D SAI CHARAN

Posted on Mar 15

How I Built Vitale — A Multimodal Medical Storytelling Agent with Gemini 3.1 Pro

#geminiliveagentchallenge #ai #googlecloud

How I Built Vitale — A Multimodal Medical Storytelling Agent with Gemini 3.1 Pro

I created this post for the purposes of entering the *#GeminiLiveAgentChallenge** hackathon. If you're reading this, I hope it gives you a clear picture of how Gemini's interleaved output can power something genuinely useful.*

The Problem

Medical reports are written for doctors, not patients.

Most people receive a PDF full of numbers, abbreviations, and clinical language — and have no real idea what it means for their life. They either panic, ignore it, or wait weeks for a follow-up appointment just to get a plain-English explanation.

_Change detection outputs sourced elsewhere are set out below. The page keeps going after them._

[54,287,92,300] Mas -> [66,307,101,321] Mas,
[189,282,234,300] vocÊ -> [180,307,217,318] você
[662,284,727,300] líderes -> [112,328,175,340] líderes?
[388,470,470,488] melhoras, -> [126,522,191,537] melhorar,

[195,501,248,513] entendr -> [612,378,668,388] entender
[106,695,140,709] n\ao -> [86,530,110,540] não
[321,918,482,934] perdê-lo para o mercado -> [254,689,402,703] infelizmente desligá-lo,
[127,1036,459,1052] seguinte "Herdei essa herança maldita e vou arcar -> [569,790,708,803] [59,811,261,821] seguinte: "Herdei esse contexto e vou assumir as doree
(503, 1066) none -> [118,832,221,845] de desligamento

I wanted to fix that. Not with another chatbot that answers questions. With a storyteller.

What Vitale Does

Vitale is a multimodal medical storytelling agent. You upload a medical report PDF, choose your audience theme (child-friendly or adult), and the agent generates:

📖 Text narration — warm, human storytelling of your health findings
🎨 AI illustrations — Imagen 3 visuals generated inline with the story
🔊 Voiceover audio — Google Cloud TTS synchronized per chunk
🎬 A story film — Ken Burns-style video assembled from all the above
❓ Doctor questions card — intelligent follow-up questions to ask your physician

All of this streams to the browser in real time. No waiting for a final result. You watch your story being built, chunk by chunk.

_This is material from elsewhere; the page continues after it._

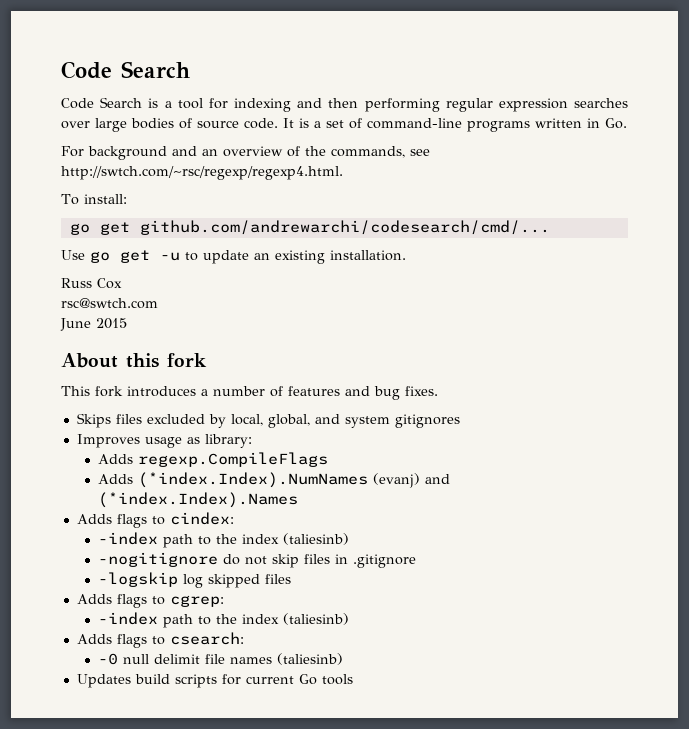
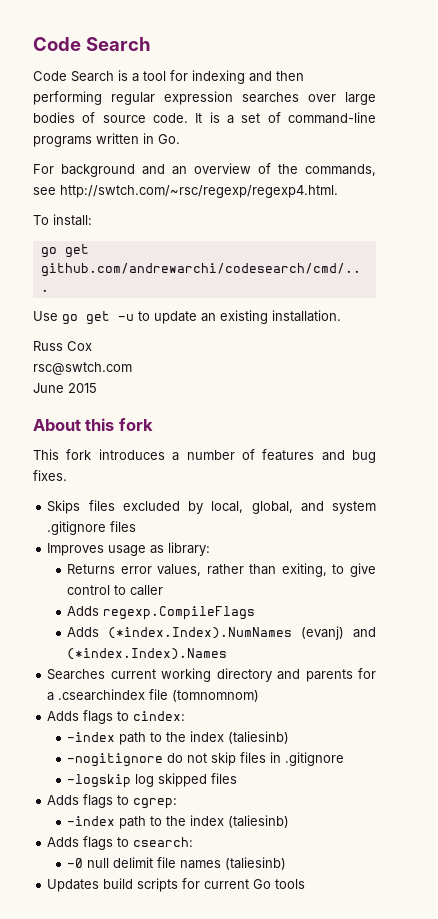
[394,414,460,428] gitignores -> [47,521,137,535] .gitignore files
(252, 441) none -> [67,563,376,577] [67,585,164,596] // Returns error values, rather than exiting, to give control to caller
(299, 500) none -> [47,668,376,682] [47,689,260,702] // Searches current working directory and parents for a .csearchindex file (tomnomnom)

The Core Mechanic: Gemini Interleaved Output

This is the heart of Vitale, so let me spend time on it.

Gemini 3.1 Pro generates text and image prompts interleaved in a single streaming response. I designed a custom tag protocol that looks like this:

[NARRATE]Your heart health story begins with good news...[/NARRATE]
[ILLUSTRATE]Watercolor illustration of a friendly cartoon heart with a steady pulse line...[/ILLUSTRATE]
[NARRATE]Your blood pressure of 118/76 tells a steady, calm story...[/NARRATE]
[ILLUSTRATE]Minimal flat design showing a blood pressure gauge in the green zone...[/ILLUSTRATE]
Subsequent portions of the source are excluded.